→ Work to complete
Leaving out the images, please reproduce each line below exactly.

*** Opening of Material shown ***

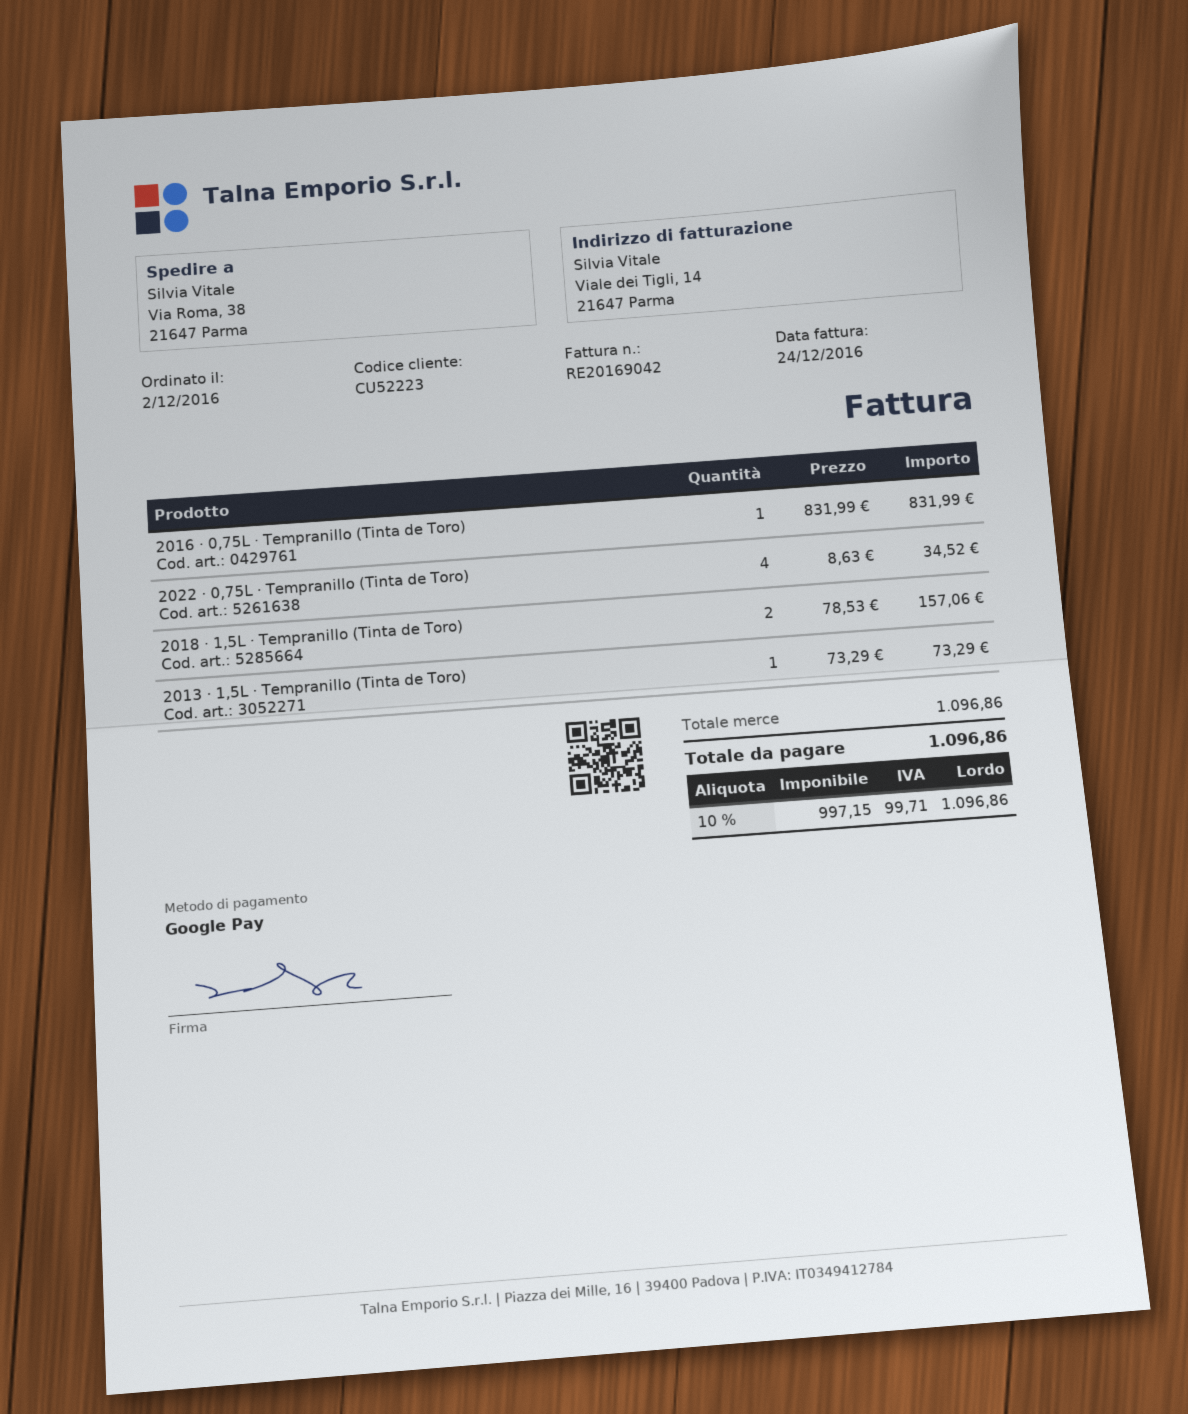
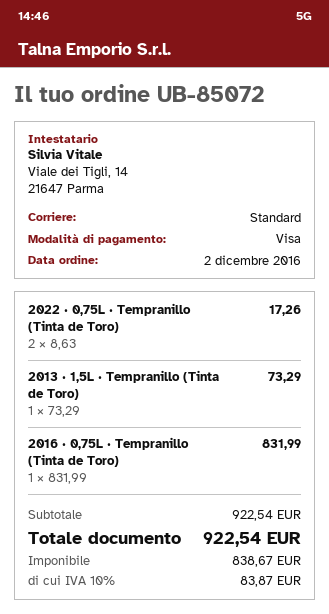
payment method: Google Pay -> Visa
2022 · 0,75L · Tempranillo (Tinta de Toro): 4 x 8.63 = 34.52 -> 2 x 8.63 = 17.26
2018 · 1,5L · Tempranillo (Tinta de Toro): 2 x 78.53 = 157.06 -> none
subtotal: 1096.86 -> 922.54
net: 997.15 -> 838.67
tax: 10% = 99.71 -> 10% = 83.87
total: 1096.86 -> 922.54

*** Close of Material shown ***

→ Exercise output
payment method: Google Pay -> Visa
2022 · 0,75L · Tempranillo (Tinta de Toro): 4 x 8.63 = 34.52 -> 2 x 8.63 = 17.26
2018 · 1,5L · Tempranillo (Tinta de Toro): 2 x 78.53 = 157.06 -> none
subtotal: 1096.86 -> 922.54
net: 997.15 -> 838.67
tax: 10% = 99.71 -> 10% = 83.87
total: 1096.86 -> 922.54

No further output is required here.